The earliest record showing that William and Mary used a numerical scale dates to 1850. It was a 4-point scale, with 1 being the highest grade and 4 the lowest.
Late 19th century
Throughout the 1850s and 60s, the University of Michigan made several attempts to evaluate its students fairly. First, it used the numeral scale but soon replaced it with a pass-fail system in 1851. Less than a year later, in 1852, it switched to a ‘plus and minus’ system, where the plus sign indicated that the pupil had passed the examination. In the early 1860s, it had reinstated the 100-point numerical scale. By 1867 it had devised a new evaluating system in which evaluations were as follows: P for Passing, C for Conditioned, and A for Absent.
In 1895, the University of Michigan modified and adopted a system with somewhat familiar gradings to Harvard. These gradings were: Passed, Incomplete, Conditioned, Not Passed, and Absent.
Harvard’s Solution to Ranking Students
In 1877, Harvard concocted a 100-point to categorize students into six divisions based on their grade percentage out of 100 percent.
- Division 1 — 90 or more
- Division 2 — 89 to 75
- Division 3 — 74 to 60
- Division 4 — 59 to 50
- Division 5 — 49 to 40
- Division 6 — below 40
Present data suggests that the use of letters for grading started in 1883 at Harvard when a student received a B. The same year the percentage system of marking was abandoned and replaced with a five-category system that classified students into five groups, the lowest of which consisted of students who had failed.
In 1895, Harvard invented another scale of merit with the following classifications: Failed, Passed, and Passed with Distinction.

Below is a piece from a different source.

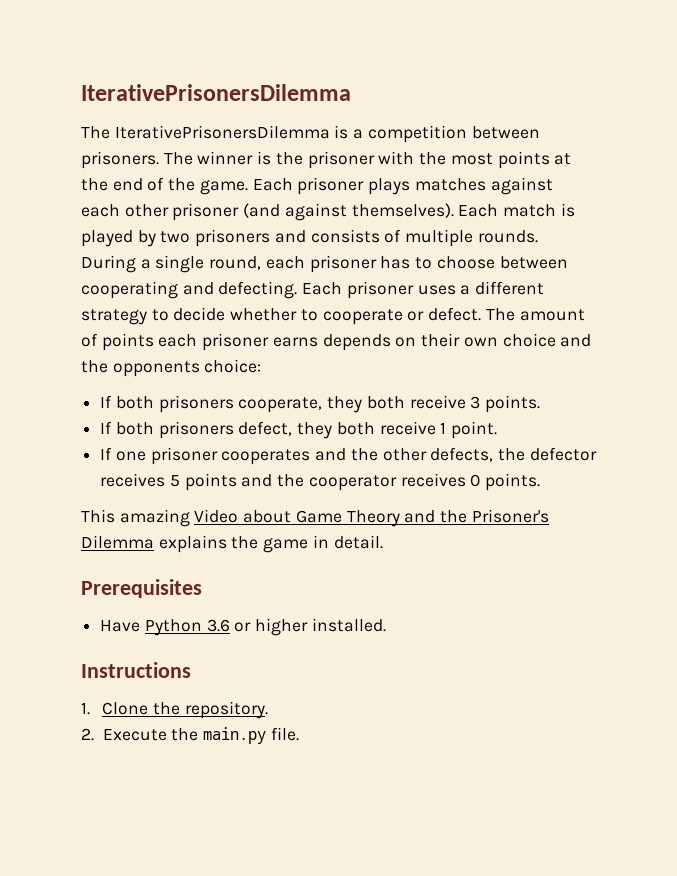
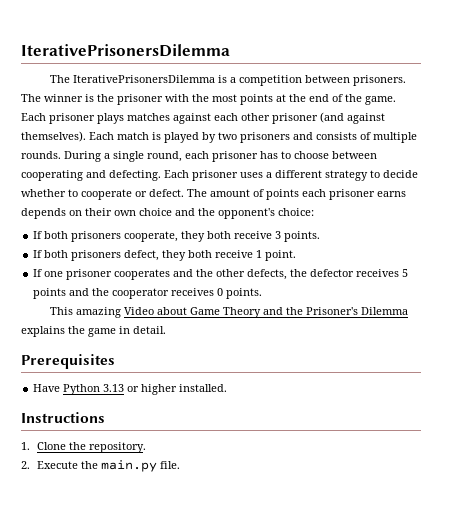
- The amount of points each prisoner earns depends on their own choice and the opponents choice:
+ The amount of points each prisoner earns depends on their own choice and the opponent's choice:
- Have Python 3.6 or higher installed.
+ Have Python 3.13 or higher installed.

Throughout the second half of the century, universities from around America switched to and fro in an array of grading scales.
The Advent of The Modern Grading System
Alt-text: Female Seminary, Mount Holyoke in 1837
Mount Holyoke—The Pioneer of Letter Grading System
1897 marked the advent of a new era in the academic world. It was the year when Mount Holyoke College devised a marking system by combining three different types of grading practices: descriptive words, letters, and percentages. Students were now marked using the following grades:
- A — Excellent, equivalent to percents 95—100
- B — Good, equal to percents 85—94
- C — Fair, equivalent to percents 76—84
- D — Passed (barely), representing percent 75
- E — Failed, below 75
In 1898 they revised this system by adding an F grade for Failed and adjusting the remaining letters along the 100 percent scale.
By the early 20th century, this system was standardized in universities through the States. The country also saw a massive influx of students in elementary schools as states throughout America were passing compulsory-attendance laws. Therefore, elementary and secondary schools too instituted a standardized grading system to evaluate their students.
Mount Holyoke’s invention laid the foundation for modern college grading. While colleges employed the letter system by using a 100-point scale, others instituted the grade point average (GPA) scale: A for 4.0, B for 3.0, C for 2.0, and D for 1.0.
Though educational institutes appreciate a standardized grading system, debates often arise about grade inflation and the efficacy of grades for evaluating a student’s learning in this modern era.